Among the issues that the White House said would be discussed were travel for abortions, what to do when women are denied the procedure and criminalization of the practice.

Biden has said he cannot, on his own, restore access to abortion nationwide. He has called on voters to elect to Congress this fall a sufficient number of Democrats who could then vote to codify the rights of Roe v. Wade. But his administration has come under significant pressure from advocacy groups to use his executive powers, including declaring a public health emergency on abortion.

“The impact of the decision on the live as a people across our country has been immediate, wide-ranging and devastating,” Garland said. “Over the past month, states across our nation have taken steps to impose abortion bans and other restrictions on access. In states with the most severe restrictions. There is no longer a single clinic providing abortions.”

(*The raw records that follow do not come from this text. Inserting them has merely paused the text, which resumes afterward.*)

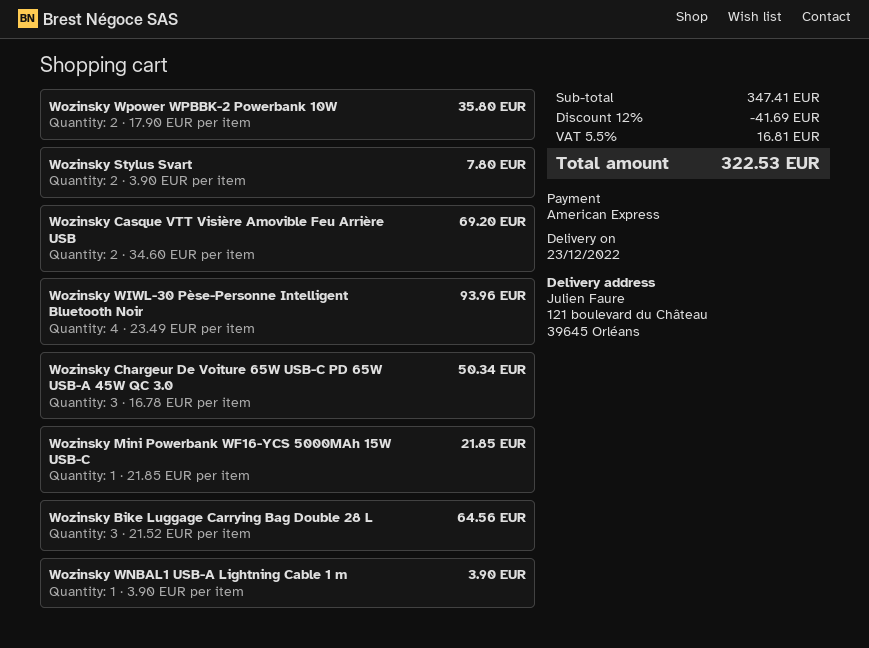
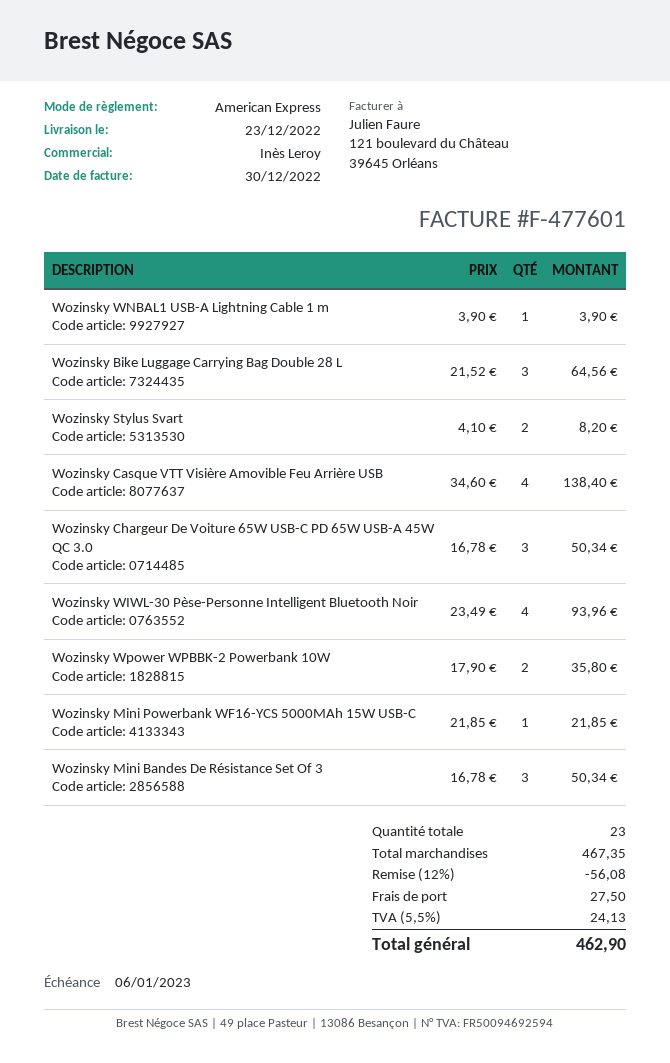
Wozinsky Stylus Svart: 2 x 3.90 = 7.80 -> 2 x 4.10 = 8.20
Wozinsky Casque VTT Visière Amovible Feu Arrière USB: 2 x 34.60 = 69.20 -> 4 x 34.60 = 138.40
Wozinsky Mini Bandes De Résistance Set Of 3: none -> 3 x 16.78 = 50.34
subtotal: 347.41 -> 467.35
discount: 12% = 41.69 -> 12% = 56.08
shipping: none -> 27.50
tax: 5.5% = 16.81 -> 5.5% = 24.13
total: 322.53 -> 462.90

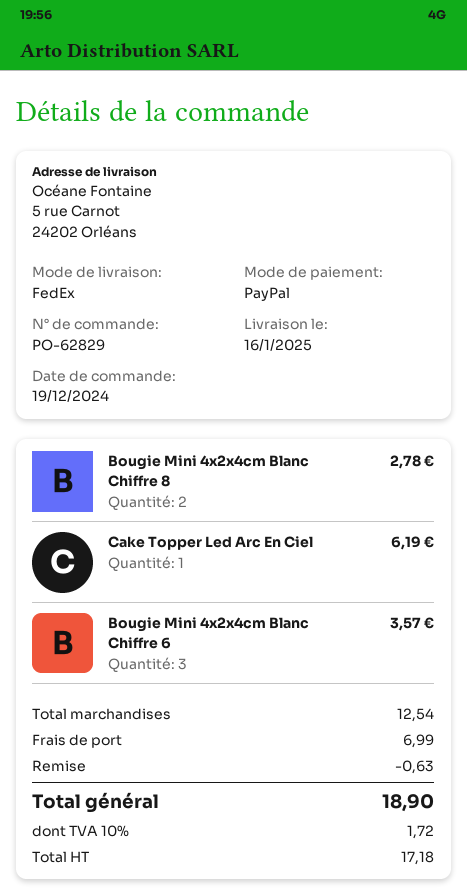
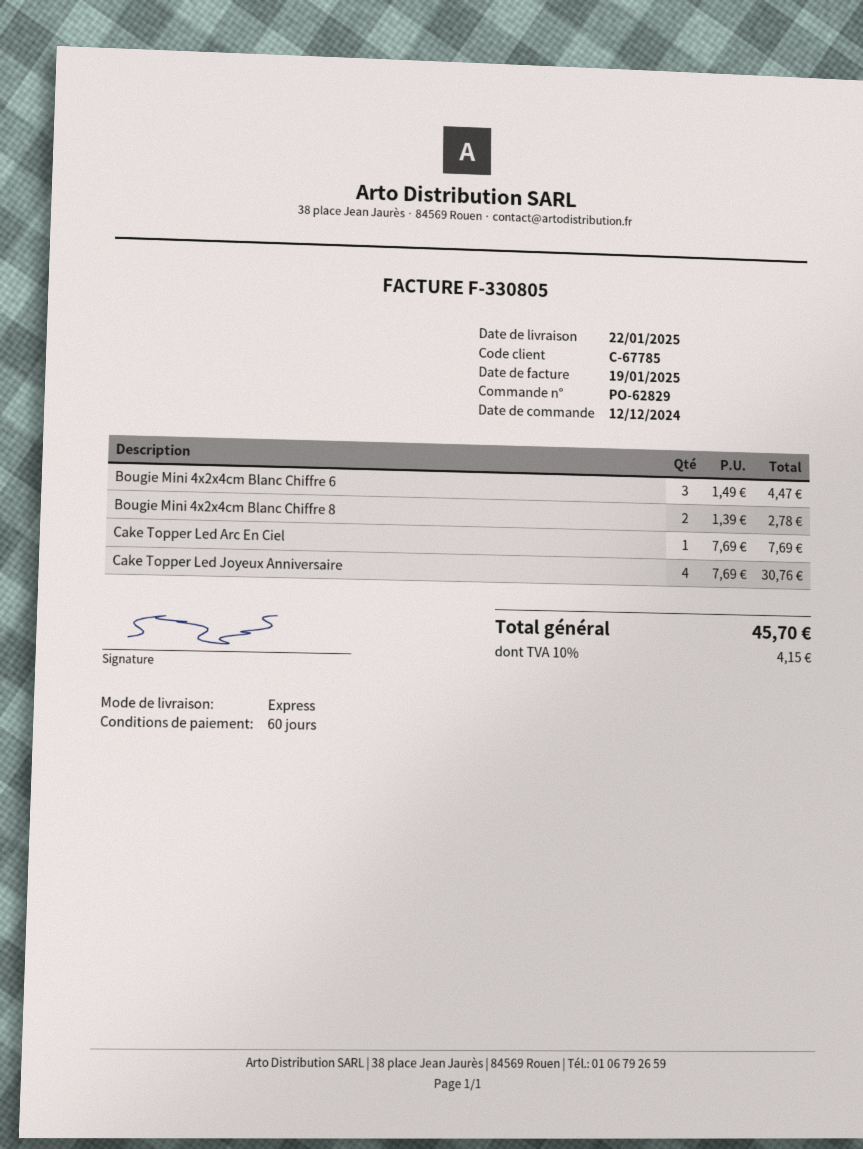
order date: 2024-12-19 -> 2024-12-12
delivery date: 2025-01-16 -> 2025-01-22
shipping method: FedEx -> express
Cake Topper Led Arc En Ciel: 1 for 6.19 -> 1 for 7.69
Bougie Mini 4x2x4cm Blanc Chiffre 6: 3 for 3.57 -> 3 for 4.47
Cake Topper Led Joyeux Anniversaire: none -> 4 for 30.76
discount: 0.63 -> none
shipping: 6.99 -> none
tax: 10% = 1.72 -> 10% = 4.15
total: 18.90 -> 45.70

Delery said the session would allow the lawyers to “think seriously” about how they could bring “our unique tools to bear in pursuit of reproductive freedom” in the wake of the high court's ruling in the Mississippi abortion case, Dobbs v. Jackson Women’s Health Organization.

“Before we can fight, we must listen — listen to those who have worked closely with women who have suffered and will suffer because of the Dobbs decision, listen to the medical professionals who provide reproductive care at great personal and professional lives, and listen to the lawyers who’ve already been on the front lines of this battle for decades," he said.

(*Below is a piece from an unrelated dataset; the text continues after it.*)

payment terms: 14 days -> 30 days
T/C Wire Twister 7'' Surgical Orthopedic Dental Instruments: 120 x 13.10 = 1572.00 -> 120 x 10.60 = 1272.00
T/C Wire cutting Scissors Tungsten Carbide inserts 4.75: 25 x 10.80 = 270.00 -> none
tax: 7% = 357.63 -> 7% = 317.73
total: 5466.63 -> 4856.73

Also Friday, Biden said he would nominate to a federal appeals court the abortion rights lawyer who argued unsuccessfully for the preservation of Roe at the Supreme Court.

Julie Rikelman, a lawyer with the Center for Reproductive Rights, is Biden’s choice to fill a seat on the Boston-based 1st U.S. Circuit Court of Appeals. The Harvard-educated Rikelman is a native of Kyiv, Ukraine, from which she emigrated with her family in 1979.

In her presentation at the high court in December, Rikelman told the justices that “eliminating or reducing the right to abortion will propel women backwards. Two generations have now relied on this right, and one out of every four women makes the decision to end a pregnancy.”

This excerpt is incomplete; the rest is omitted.